Mais si les nouveaux artistes ont été nombreux à répondre présent cette année, l'année aura aussi signé le retour de certains grands noms du cinéma français moderne sous des registres très différents des uns et des autres. Le duo Kervern/ Delépine a provoqué les rires et les larmes avec son trio d'hommes ivres d'amour et de vins dans " Saint-Amour " en début d'année, Bruno Dumont explore une nouvelle fois le Nord de la France (ou maintenant les Hauts de France) dans sa vision très personnelle de la région dans le délirant " Ma Loute " alors que Bertrand Bonello et François Ozon explorent les genres de cinéma et des pages troubles de la France (passé ou présent) dans " Nocturama " et " Frantz" . Du coté des productions francophones, les frères Dardenne n'ont pas su retrouver leur flamme humaniste d'autrefois avec le poussif " La Fille Inconnue ", inexploitant le talent de l'incroyable Adèle Haenel (qu'on excuse d'emblée grâce à l'excellent film de Léa Fehrer, " Les Ogres" , sorti plus tôt dans l'année), et Xavier Dolan prouve sa renommé auprès d'un public populaire avec le succès de " Juste la fin du monde " , réunion névrotique des stars actuels du cinéma français.

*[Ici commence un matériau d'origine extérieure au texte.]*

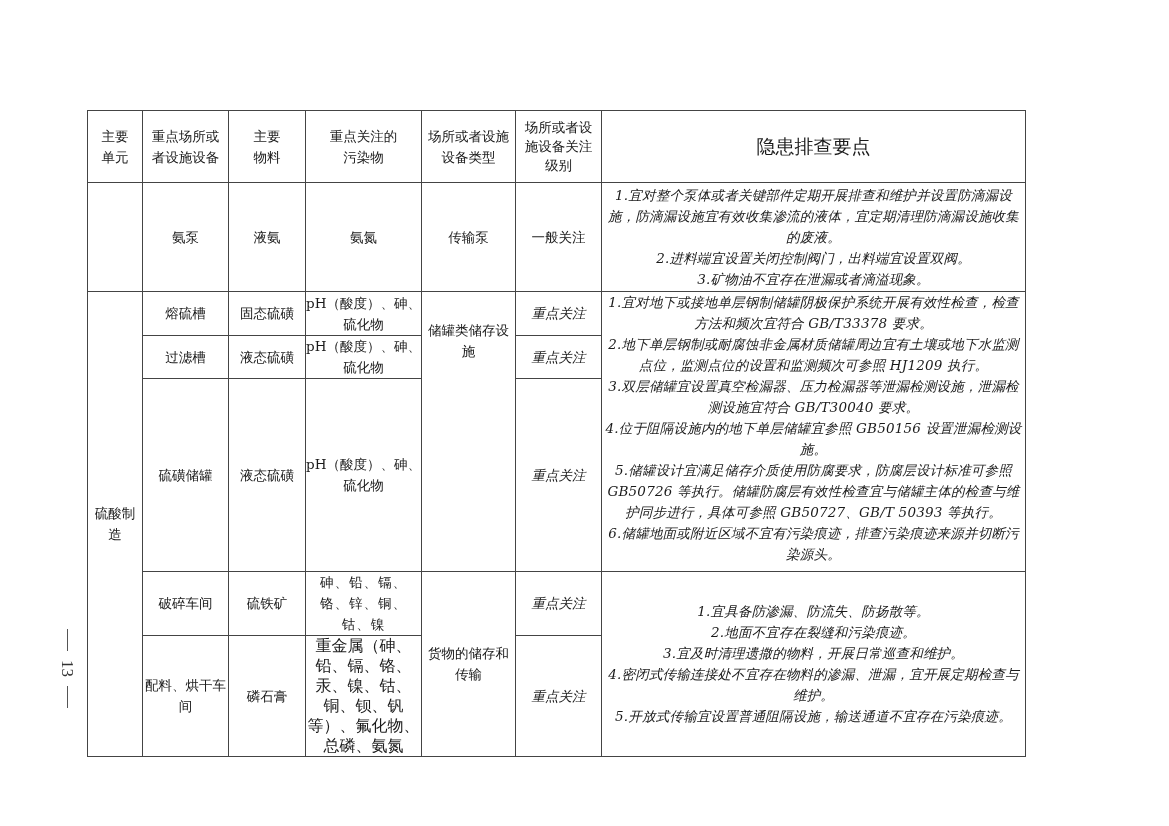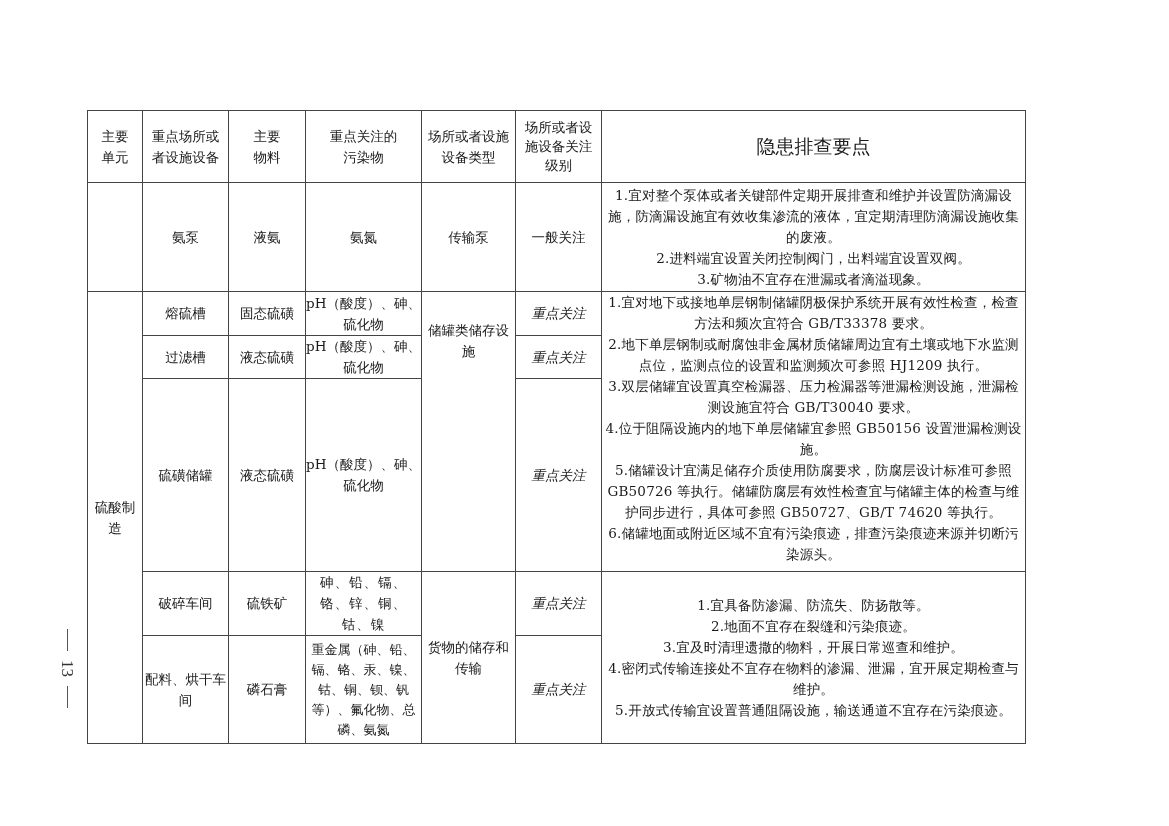--- a/index.html
+++ b/index.html
@@ -25,7 +25,7 @@
     .hdr-row { height: 72px; }
     .bold { font-family: "DejaVu Sans", sans-serif; font-weight: bold; font-size: 13.5px; font-style: italic; }
     td.left { text-align: left; padding-left: 1px; padding-right: 1px; }
-    td.points { text-align: left; padding: 0 1px; font-size: 13.2px; line-height: 21.5px; letter-spacing: 0.2px; }
+    td.points { text-align: left; padding: 0 1px; font-size: 13.2px; line-height: 21.5px; letter-spacing: 0.2px; font-style: italic; }
     .pt { display: block; }
     .pollutant { text-align: center; }
     .pollutant .p-first { display:block; text-align:right; }

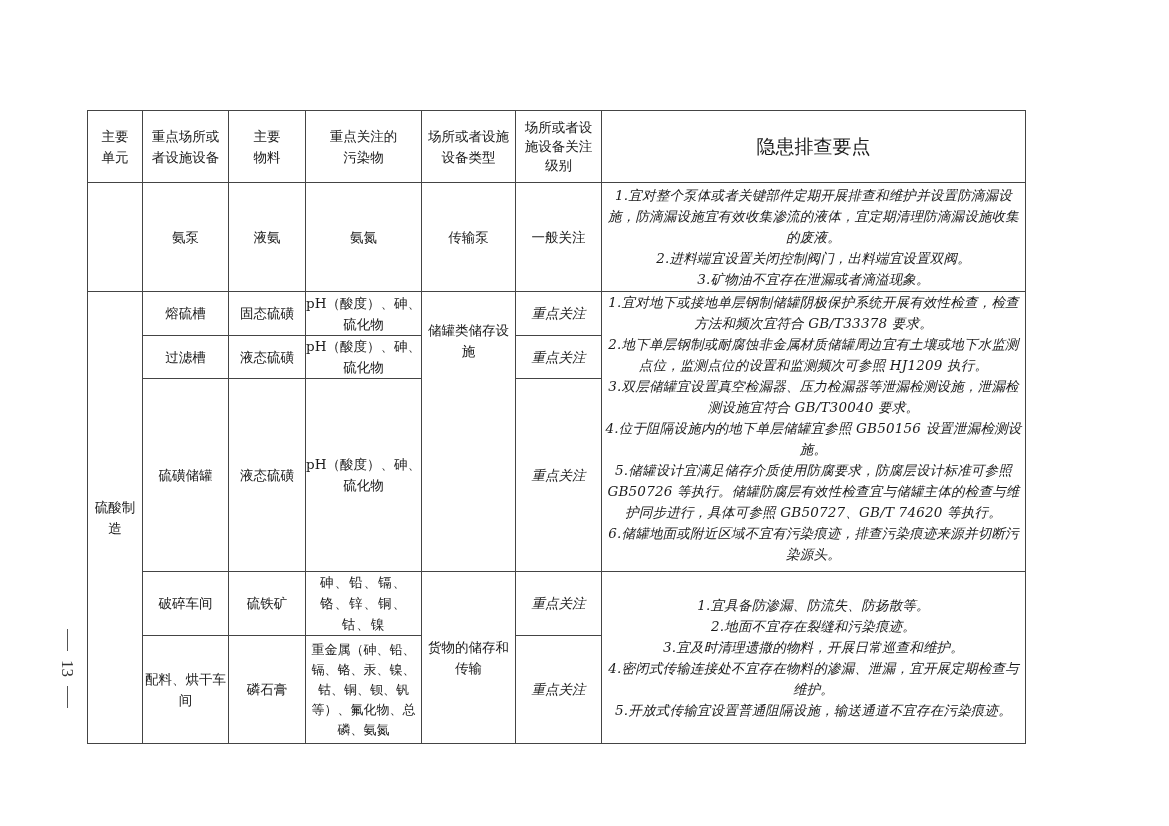--- a/index.html
+++ b/index.html
@@ -98,7 +98,7 @@
       <span class="pt">2.地下单层钢制或耐腐蚀非金属材质储罐周边宜有土壤或地下水监测点位，监测点位的设置和监测频次可参照 HJ1209 执行。</span>
       <span class="pt">3.双层储罐宜设置真空检漏器、压力检漏器等泄漏检测设施，泄漏检测设施宜符合 GB/T30040 要求。</span>
       <span class="pt">4.位于阻隔设施内的地下单层储罐宜参照 GB50156 设置泄漏检测设施。</span>
-      <span class="pt">5.储罐设计宜满足储存介质使用防腐要求，防腐层设计标准可参照 GB50726 等执行。储罐防腐层有效性检查宜与储罐主体的检查与维护同步进行，具体可参照 GB50727、GB/T 74620 等执行。</span>
+      <span class="pt">5.储罐设计宜满足储存介质使用防腐要求，防腐层设计标准可参照 GB50726 等执行。储罐防腐层有效性检查宜与储罐主体的检查与维护同步进行，具体可参照 GB50727、GB/T 50393 等执行。</span>
       <span class="pt">6.储罐地面或附近区域不宜有污染痕迹，排查污染痕迹来源并切断污染源头。</span>
     </td>
   </tr>

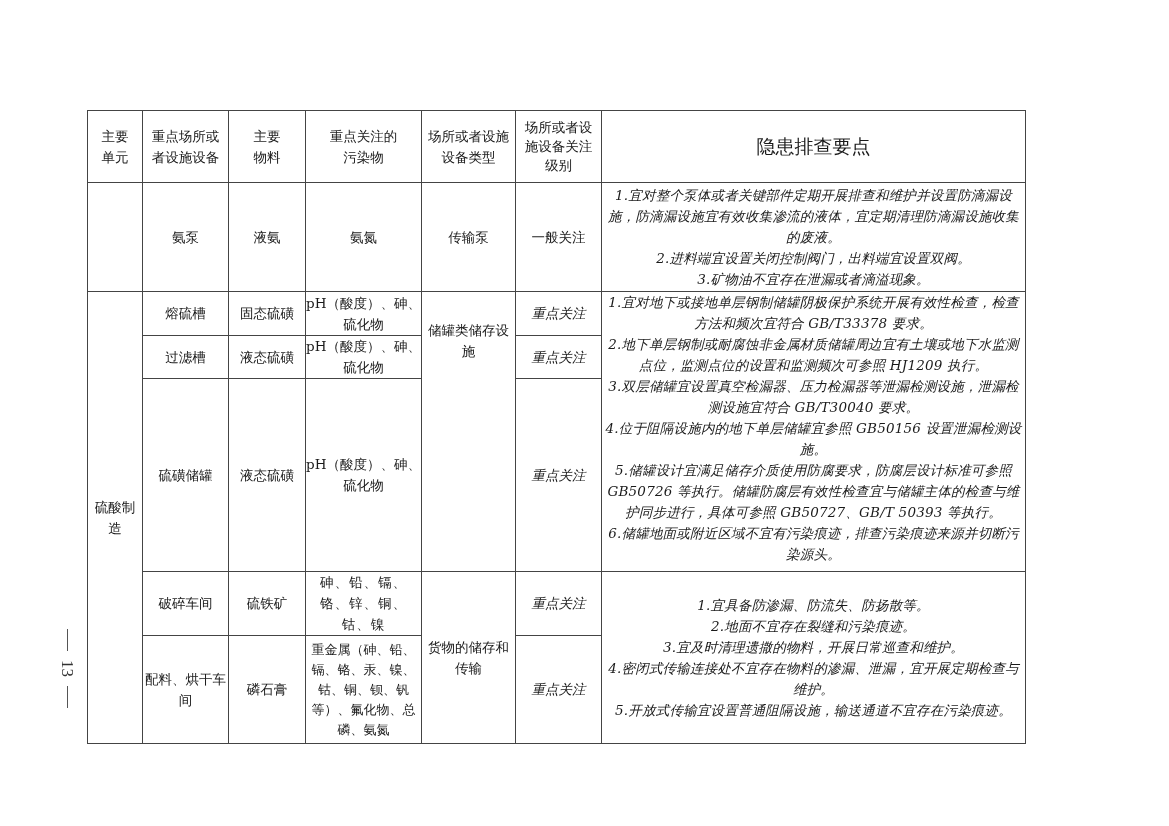--- a/index.html
+++ b/index.html
@@ -140,7 +140,7 @@
     <td style="white-space:pre-line">配料、烘干车
 间</td>
     <td>磷石膏</td>
-    <td class="left" style="line-height:20px;font-size:13px">重金属（砷、铅、镉、铬、汞、镍、钴、铜、钡、钒等）、氟化物、总磷、氨氮</td>
+    <td class="left" style="line-height:20px;font-size:16px">重金属（砷、铅、镉、铬、汞、镍、钴、铜、钡、钒等）、氟化物、总磷、氨氮</td>
     <td class="bold">重点关注</td>
   </tr>
 </tbody>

En revanche, du côté de la comédie française populaire, un manque réel de renouveau se fait ressentir. Les suites ont été nombreuses, comme le retour triomphale des Tuche en Février dernier et celui génialement absurde de Brice de Niceen Octobre dernier, mais peinent à réellement convaincre le public et la presse comme en témoigne la désastreuse aventure des " Visiteurs" . En dehors des suites, " Pattaya " et " Débarquement Immédiat " accentuent le malaise des comédies françaises problématiques avec un humour souvent douteux.
Le cinéma français aura su prouvé de sa singularité sans fin cette année. Entre les petits talents qui vont vite devenir grands et les réalisateurs connus depuis toujours, on en a pu voir de toutes les couleurs dans ce cinéma. 2017 aura intérêt à rester à la hauteur de cette diversité, on attend d'ailleurs d'elle la consécration du cinéma de genre français avec la sortie tant attendue de " Grave " de Julia Ducorneau, dont le buzz sévit sans cesse depuis le dernier Festival de Cannes.